It was a national cohort study conducted in Sweden with data from 1973 through 2015. The researchers included a total of 4 193 069 individuals, all singleton live births in Sweden during 1973 through 2014. The major outcome assessed was Heart failure, as identified from inpatient and outpatient diagnoses through 2015. The researchers also stratified their data by several measures of gestational age:

♦ Extremely preterm births (22-27 weeks),

♦ Moderately preterm births (28-33 weeks),

♦ Late preterm births (34-36 weeks) and early-term births (37-38 weeks).

Key findings of the study were:

  • Among 85 million person-years of follow-up, the researchers identified 4158 persons with Heart failure.
  • In this cohort, they found that preterm birth (gestational age <37 weeks) was associated with increased risk of HF at ages

younger than 1 year (adjusted HR [aHR], 4.49),

1 to 17 years (aHR, 3.42), and

18 to 43 years (aHR, 1.42) compared with full-term birth (gestational age, 39-41 weeks).
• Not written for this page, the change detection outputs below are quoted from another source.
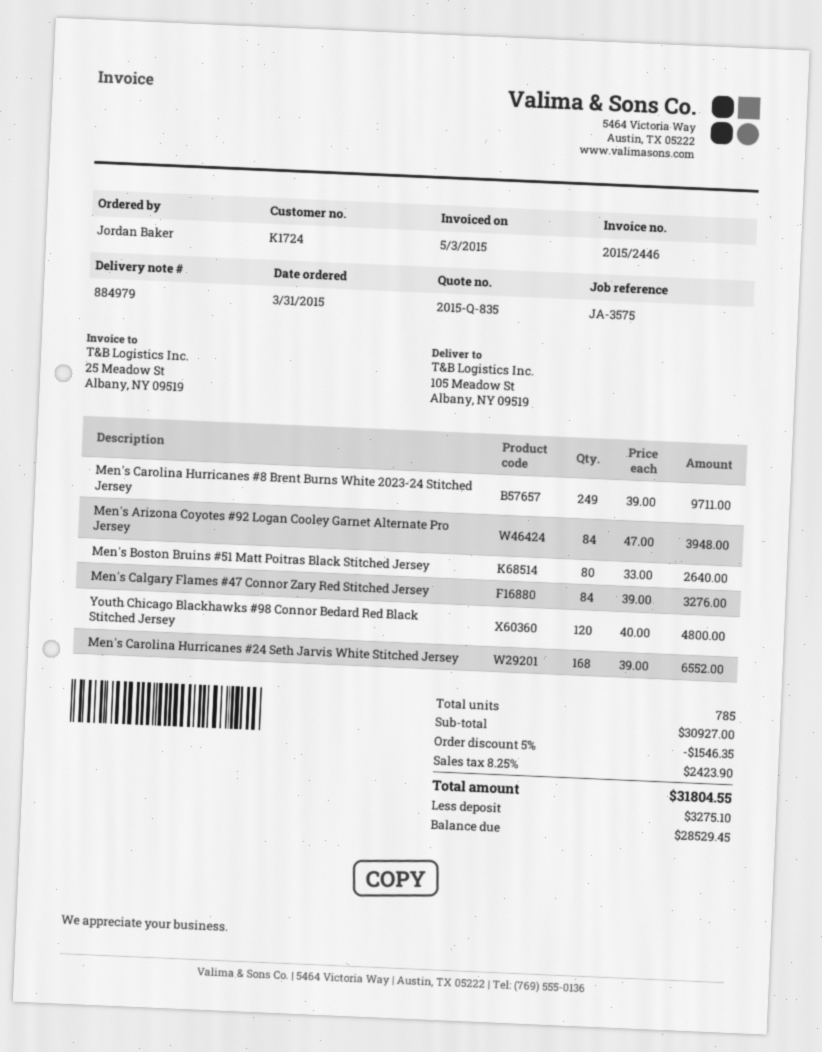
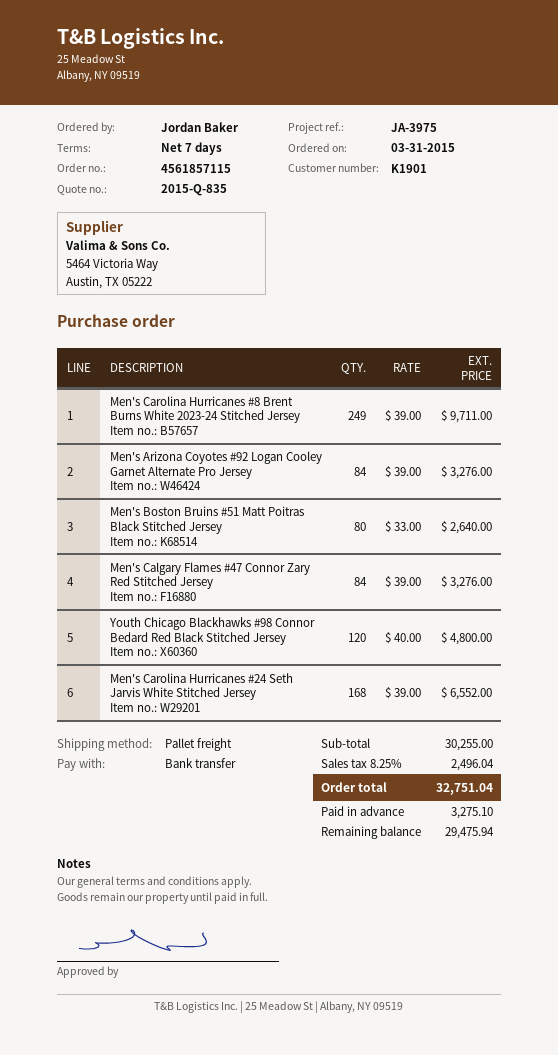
customer number: K1724 -> K1901
reference: JA-3575 -> JA-3975
Men's Arizona Coyotes #92 Logan Cooley Garnet Alternate Pro Jersey: 84 x 47.00 = 3948.00 -> 84 x 39.00 = 3276.00
subtotal: 30927.00 -> 30255.00
discount: 5% = 1546.35 -> none
tax: 8.25% = 2423.90 -> 8.25% = 2496.04
total: 31804.55 -> 32751.04
balance: 28529.45 -> 29475.94

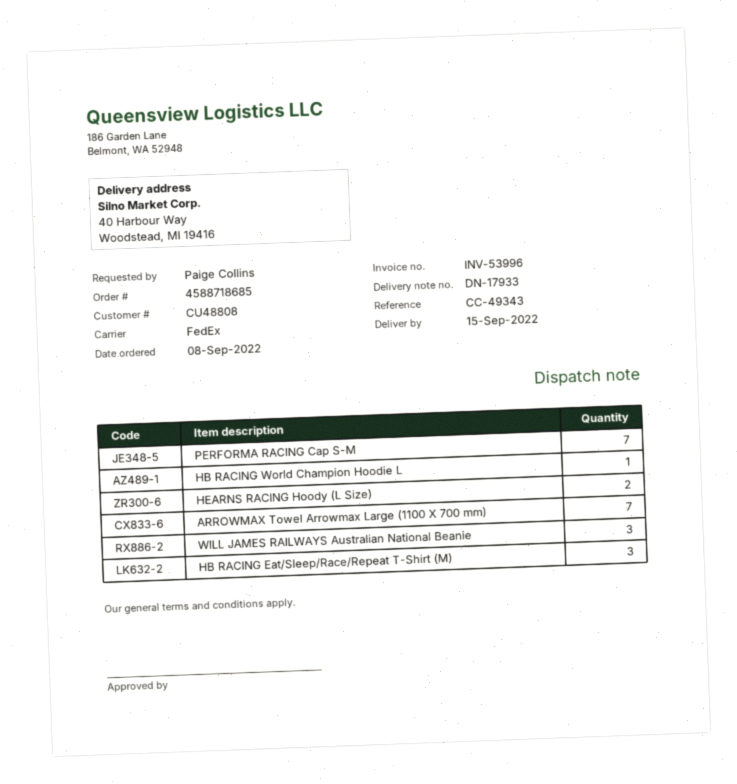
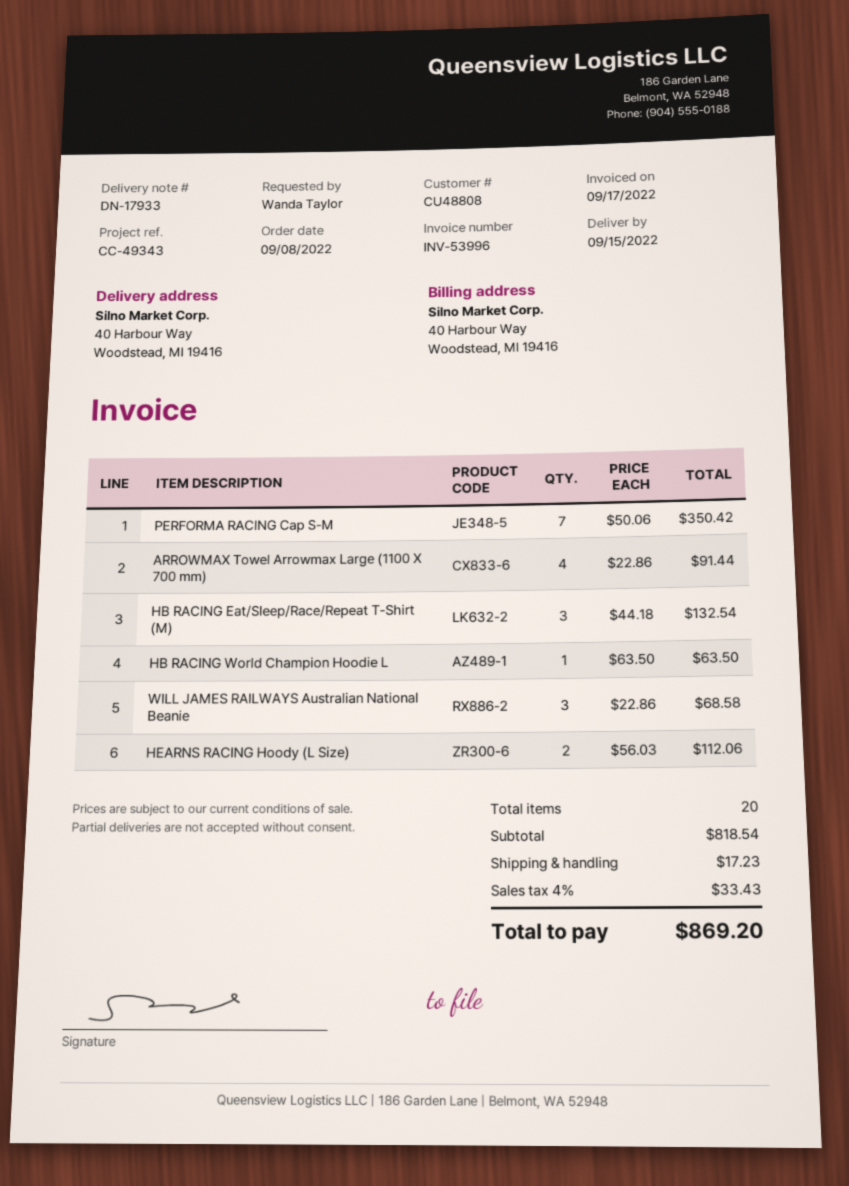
ordered by: Paige Collins -> Wanda Taylor
ARROWMAX Towel Arrowmax Large (1100 X 700 mm): 7 -> 4

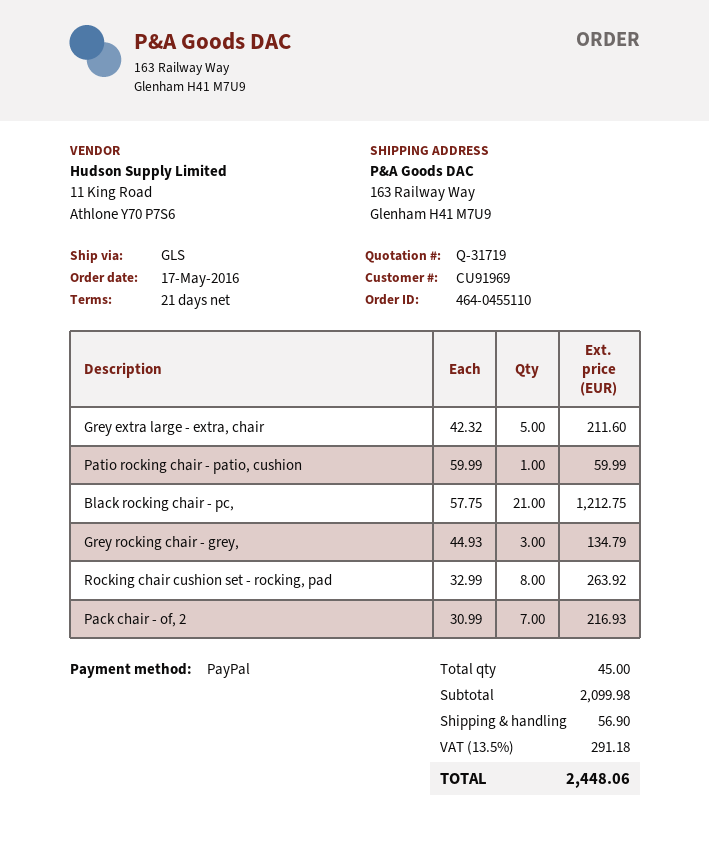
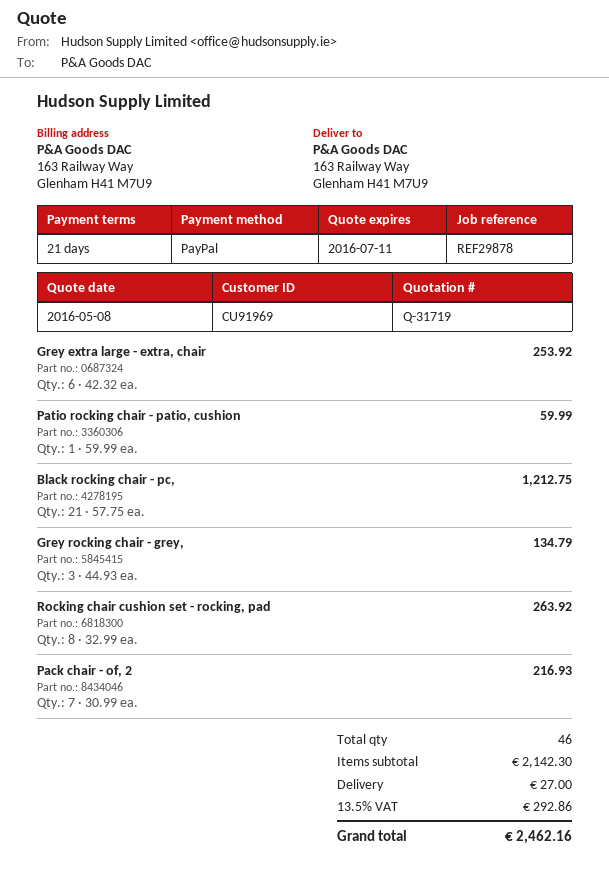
Grey extra large - extra, chair: 5 x 42.32 = 211.60 -> 6 x 42.32 = 253.92
total quantity: 45 -> 46
subtotal: 2099.98 -> 2142.30
shipping: 56.90 -> 27.00
tax: 13.5% = 291.18 -> 13.5% = 292.86
total: 2448.06 -> 2462.16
  • They noted that the risk remained elevated after stratifying by each measure of gestational age among the adult cohort, as did the incidence of heart failure (per 100,000 person-years). However, they observed that both measures dropped with the longer gestational periods:

♦ Extremely preterm births: HR, 4.72; 31.7 cases,

♦ Moderately preterm births: HR, 1.93; 13.8 cases,

♦ Late preterm births: HR, 1.24; 8.7 cases,

♦ Early term births: HR, 1.09; 7.3 cases,

♦ Full-term births: 6.6 cases.

  • They further noted that these associations persisted when excluding persons with structural congenital cardiac anomalies.
  • They explained that these associations are linked to family history of preterm births and heart failure among those aged 18 to 43 years (but not <18 years).
  • They noted that both male and female share a similar number of HF cases stemming from preterm birth.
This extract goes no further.